Director Penalty Notices [DPNs]

The Australian Taxation Office has changed the rules with Directors Penalty Notices, so directors need to be on their guard to act quickly to avoid personal exposure

These notices may be issued under the Income Tax Assessment Act 1936 [ITAA], and render a company director personally liable for any unpaid corporate withholding tax (which may include GST, capital gains tax, unpaid PAYG withholding tax and income tax) owed by their company unless that director:

  • Arranges for the company to pay the amount outstanding as stated in the notice;
  • Enters into a payment arrangement with the Commissioner of Taxation, on behalf of the company;
  • Places the company into voluntary administration;
  • Commences the liquidation of the company.

Amendments to the ITAA that have recently come into force make a number of changes to this regime. 
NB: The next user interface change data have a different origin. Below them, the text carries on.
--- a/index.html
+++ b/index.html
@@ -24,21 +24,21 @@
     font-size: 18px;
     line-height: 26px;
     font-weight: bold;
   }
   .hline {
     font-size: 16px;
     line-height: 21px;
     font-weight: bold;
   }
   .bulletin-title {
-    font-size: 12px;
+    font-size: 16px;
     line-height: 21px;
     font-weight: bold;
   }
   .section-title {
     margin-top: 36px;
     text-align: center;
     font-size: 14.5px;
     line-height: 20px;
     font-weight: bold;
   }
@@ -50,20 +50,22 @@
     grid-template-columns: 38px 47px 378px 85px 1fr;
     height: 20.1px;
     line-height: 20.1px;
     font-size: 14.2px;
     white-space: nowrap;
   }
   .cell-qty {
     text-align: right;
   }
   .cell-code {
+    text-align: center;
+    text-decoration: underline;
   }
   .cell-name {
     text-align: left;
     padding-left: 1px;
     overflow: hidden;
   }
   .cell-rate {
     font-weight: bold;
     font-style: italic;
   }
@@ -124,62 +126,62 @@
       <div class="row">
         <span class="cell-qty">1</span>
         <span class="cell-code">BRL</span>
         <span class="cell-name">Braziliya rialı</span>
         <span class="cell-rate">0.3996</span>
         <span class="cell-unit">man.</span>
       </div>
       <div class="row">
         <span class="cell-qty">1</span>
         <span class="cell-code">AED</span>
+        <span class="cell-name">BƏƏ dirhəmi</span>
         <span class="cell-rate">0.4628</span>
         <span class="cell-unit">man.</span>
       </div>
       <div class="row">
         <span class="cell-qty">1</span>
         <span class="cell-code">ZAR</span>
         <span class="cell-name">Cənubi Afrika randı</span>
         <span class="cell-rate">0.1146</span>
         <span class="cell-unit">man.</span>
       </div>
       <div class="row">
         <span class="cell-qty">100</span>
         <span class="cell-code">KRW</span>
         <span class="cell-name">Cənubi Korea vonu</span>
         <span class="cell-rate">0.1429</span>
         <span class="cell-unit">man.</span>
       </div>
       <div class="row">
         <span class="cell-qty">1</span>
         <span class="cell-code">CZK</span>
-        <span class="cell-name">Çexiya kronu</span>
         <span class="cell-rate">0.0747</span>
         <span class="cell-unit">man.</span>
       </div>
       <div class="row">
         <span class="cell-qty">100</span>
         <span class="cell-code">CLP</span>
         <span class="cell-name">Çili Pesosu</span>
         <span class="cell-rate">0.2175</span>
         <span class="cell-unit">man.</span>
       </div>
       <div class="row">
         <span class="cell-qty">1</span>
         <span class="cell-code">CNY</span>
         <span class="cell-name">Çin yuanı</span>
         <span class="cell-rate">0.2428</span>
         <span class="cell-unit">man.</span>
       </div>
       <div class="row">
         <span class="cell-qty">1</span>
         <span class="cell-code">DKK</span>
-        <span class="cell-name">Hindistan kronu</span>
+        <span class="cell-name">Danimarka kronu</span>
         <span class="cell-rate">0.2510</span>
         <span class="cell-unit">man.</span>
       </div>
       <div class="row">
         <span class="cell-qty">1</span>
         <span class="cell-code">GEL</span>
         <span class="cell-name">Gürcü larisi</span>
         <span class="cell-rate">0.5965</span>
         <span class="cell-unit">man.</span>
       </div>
Formerly a director had 14 days to respond to or comply with a DPN before the Commissioner could commence proceedings to recover the outstanding amount from the director personally.  Under the amendments, this period will be extended to 21 days.  This is a relatively significant change, particularly given that the DPN notice period has been held to commence at the date the notice was posted to the director, and not the date it was received [DCT v Meredith].  Under the reforms, it is no longer be necessary for the Commissioner to prove that a director has received a DPN: the mere fact of its posting will be sufficient in this respect.

Unlike the present regime, the amendments also mean that a director may be personally liable where a payment arrangement entered into by the company with the Commissioner is breached.  Formerly, entrance into an arrangement effectively absolved the director of personal responsibility. 
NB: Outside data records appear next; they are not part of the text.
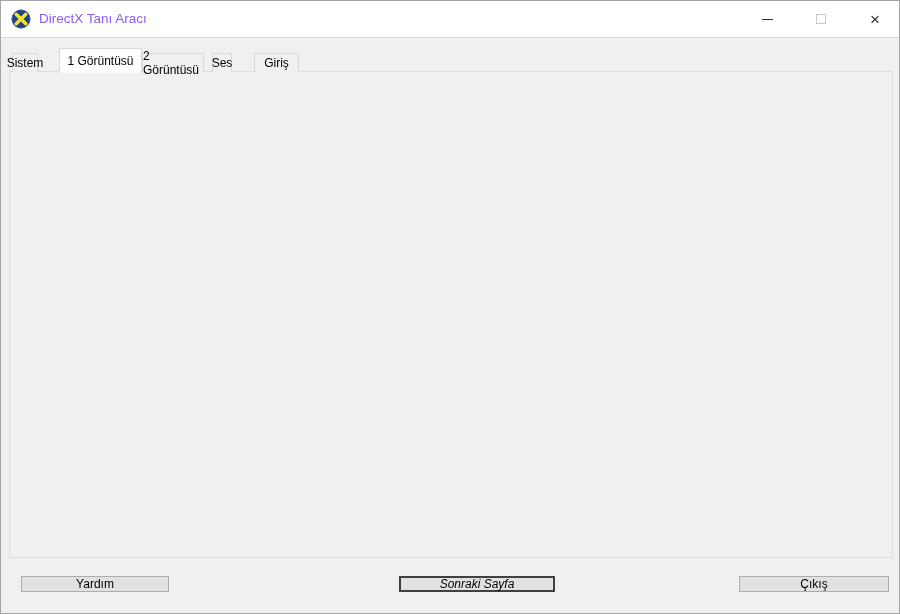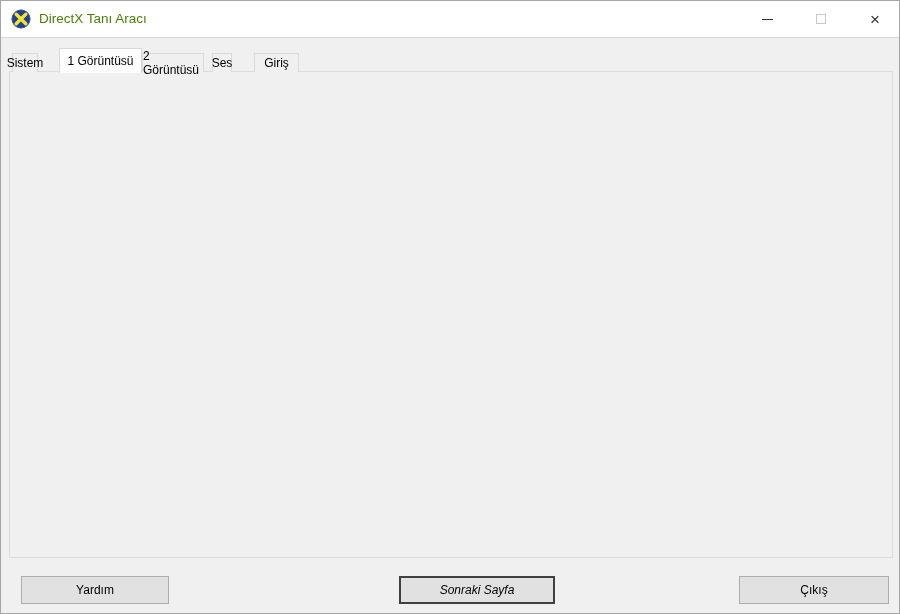--- a/index.html
+++ b/index.html
@@ -6,21 +6,21 @@
   html,body { width:900px; height:614px; }
   body { font-family:"Liberation Sans", sans-serif; color:#000; background:#f0f0f0; }
 
   .window { position:relative; width:900px; height:614px; background:#f0f0f0;
             border:1px solid #a6a6a6; overflow:hidden; }
 
   
   .titlebar { position:absolute; left:0; top:0; width:100%; height:37px;
               background:#ffffff; border-bottom:1px solid #d9d9d9; }
   .app-icon { position:absolute; left:10px; top:8px; width:20px; height:20px; }
-  .win-title { position:absolute; left:38px; top:10px; font-size:13.5px; color:#4d7c0f; }
+  .win-title { position:absolute; left:38px; top:10px; font-size:13.5px; color:#8b5cf6; }
   .win-btn { position:absolute; top:0; height:36px; display:flex; align-items:center;
              justify-content:center; }
   .win-btn.min { left:745px; width:42px; }
   .win-btn.max { left:799px; width:42px; }
   .win-btn.close { left:852px; width:44px; }
   .min-glyph { width:11px; height:1px; background:#333; display:block; }
   .max-glyph { width:10px; height:10px; border:1px solid #c8c8c8; display:block; background:#fdfdfd; }
   .close-glyph { font-size:17px; color:#333; line-height:1; }
 
   
@@ -76,21 +76,21 @@
   .chev.left  { transform:rotate(-45deg) translateX(1px); }
   .chev.right { transform:rotate(135deg) translateX(1px); }
 
   
   .notes-box { position:absolute; left:1px; top:13px; right:12px; bottom:3px;
                background:#ffffff; border:1px solid #828282; font-size:11.5px; }
   .note-bullet { position:absolute; left:11px; top:7px; font-size:11px; }
   .note-text   { position:absolute; left:32px; top:7px; }
 
   
-  .btn { position:absolute; top:575px; height:28px; background:#e1e1e1;
+  .btn { position:absolute; top:575px; height:16px; background:#e1e1e1;
          border:1px solid #adadad; font-size:12px; display:flex; align-items:center;
          justify-content:center; cursor:default; }
   .btn.default { border:2px solid #404040;font-style:italic; }
   .btn-help { left:20px;  width:148px; }
   .btn-next { left:398px; width:156px; }
   .btn-save { left:567px; width:156px; }
   .btn-exit { left:738px; width:150px; }
 </style>
 </head>
 <body>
While a director was formerly absolved from responsibility under a DPN where they were able to show that ill health prevented them from properly attending to the company's affairs, the director will be required under the amendments to show that their ill health was such that it would have been unreasonable to expect them to participate in managing the company.

Significantly, under the new regime, a director is automatically liable for a company tax liability that is at least 3 months overdue.  Formerly, liability did not flow until the director received a DPN, which could often be a year or more after the formal due date of the relevant tax liability.  

The reforms broadly heighten the responsibilities of directors with respect to the payment of their company's tax liabilities.  Company directors cannot presume that they may escape this liability and they should be aware of their responsibilities.